## Your objective
Among the records below, find the line that has "[707,67,861,101] 1177 Views"; from there, give the lines again exactly, and stop after the line that has "[50,1088,293,1104] Сегодня работает".
----- Records to use
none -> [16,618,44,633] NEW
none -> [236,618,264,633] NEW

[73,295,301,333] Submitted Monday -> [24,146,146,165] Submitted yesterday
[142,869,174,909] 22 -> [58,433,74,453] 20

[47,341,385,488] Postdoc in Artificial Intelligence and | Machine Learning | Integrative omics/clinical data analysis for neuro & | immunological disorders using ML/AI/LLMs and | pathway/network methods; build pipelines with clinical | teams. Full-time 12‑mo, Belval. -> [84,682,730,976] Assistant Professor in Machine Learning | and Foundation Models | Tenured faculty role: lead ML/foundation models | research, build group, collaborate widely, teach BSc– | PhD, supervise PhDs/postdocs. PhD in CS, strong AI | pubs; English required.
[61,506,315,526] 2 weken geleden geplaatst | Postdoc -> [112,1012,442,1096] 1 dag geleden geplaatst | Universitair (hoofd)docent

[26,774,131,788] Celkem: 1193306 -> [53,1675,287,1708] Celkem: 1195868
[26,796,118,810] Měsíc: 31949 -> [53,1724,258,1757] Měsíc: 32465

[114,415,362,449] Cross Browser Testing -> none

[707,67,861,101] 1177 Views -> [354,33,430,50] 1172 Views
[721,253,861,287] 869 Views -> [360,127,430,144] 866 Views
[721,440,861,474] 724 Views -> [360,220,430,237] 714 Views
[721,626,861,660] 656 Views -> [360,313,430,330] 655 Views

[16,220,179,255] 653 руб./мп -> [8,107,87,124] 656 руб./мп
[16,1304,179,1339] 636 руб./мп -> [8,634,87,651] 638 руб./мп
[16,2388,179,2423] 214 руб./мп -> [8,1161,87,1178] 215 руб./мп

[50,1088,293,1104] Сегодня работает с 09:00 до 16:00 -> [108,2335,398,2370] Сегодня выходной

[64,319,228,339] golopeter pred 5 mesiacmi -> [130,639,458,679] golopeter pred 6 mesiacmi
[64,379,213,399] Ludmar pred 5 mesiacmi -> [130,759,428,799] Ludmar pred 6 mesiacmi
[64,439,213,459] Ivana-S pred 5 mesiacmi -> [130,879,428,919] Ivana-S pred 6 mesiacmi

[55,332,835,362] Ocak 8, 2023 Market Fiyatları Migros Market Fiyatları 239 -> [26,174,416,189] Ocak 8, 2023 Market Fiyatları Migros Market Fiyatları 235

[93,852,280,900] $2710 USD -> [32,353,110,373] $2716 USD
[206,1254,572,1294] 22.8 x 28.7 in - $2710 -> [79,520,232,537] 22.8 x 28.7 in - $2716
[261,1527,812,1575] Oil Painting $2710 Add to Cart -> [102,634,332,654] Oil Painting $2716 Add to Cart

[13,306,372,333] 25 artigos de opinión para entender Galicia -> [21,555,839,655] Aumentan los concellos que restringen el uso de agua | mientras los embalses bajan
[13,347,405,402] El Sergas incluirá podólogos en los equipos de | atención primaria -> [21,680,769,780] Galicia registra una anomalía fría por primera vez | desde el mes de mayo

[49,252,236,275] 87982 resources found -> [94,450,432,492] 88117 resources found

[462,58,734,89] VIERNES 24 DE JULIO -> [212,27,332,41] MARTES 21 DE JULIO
----------
## Your response
[707,67,861,101] 1177 Views -> [354,33,430,50] 1172 Views
[721,253,861,287] 869 Views -> [360,127,430,144] 866 Views
[721,440,861,474] 724 Views -> [360,220,430,237] 714 Views
[721,626,861,660] 656 Views -> [360,313,430,330] 655 Views

[16,220,179,255] 653 руб./мп -> [8,107,87,124] 656 руб./мп
[16,1304,179,1339] 636 руб./мп -> [8,634,87,651] 638 руб./мп
[16,2388,179,2423] 214 руб./мп -> [8,1161,87,1178] 215 руб./мп

[50,1088,293,1104] Сегодня работает с 09:00 до 16:00 -> [108,2335,398,2370] Сегодня выходной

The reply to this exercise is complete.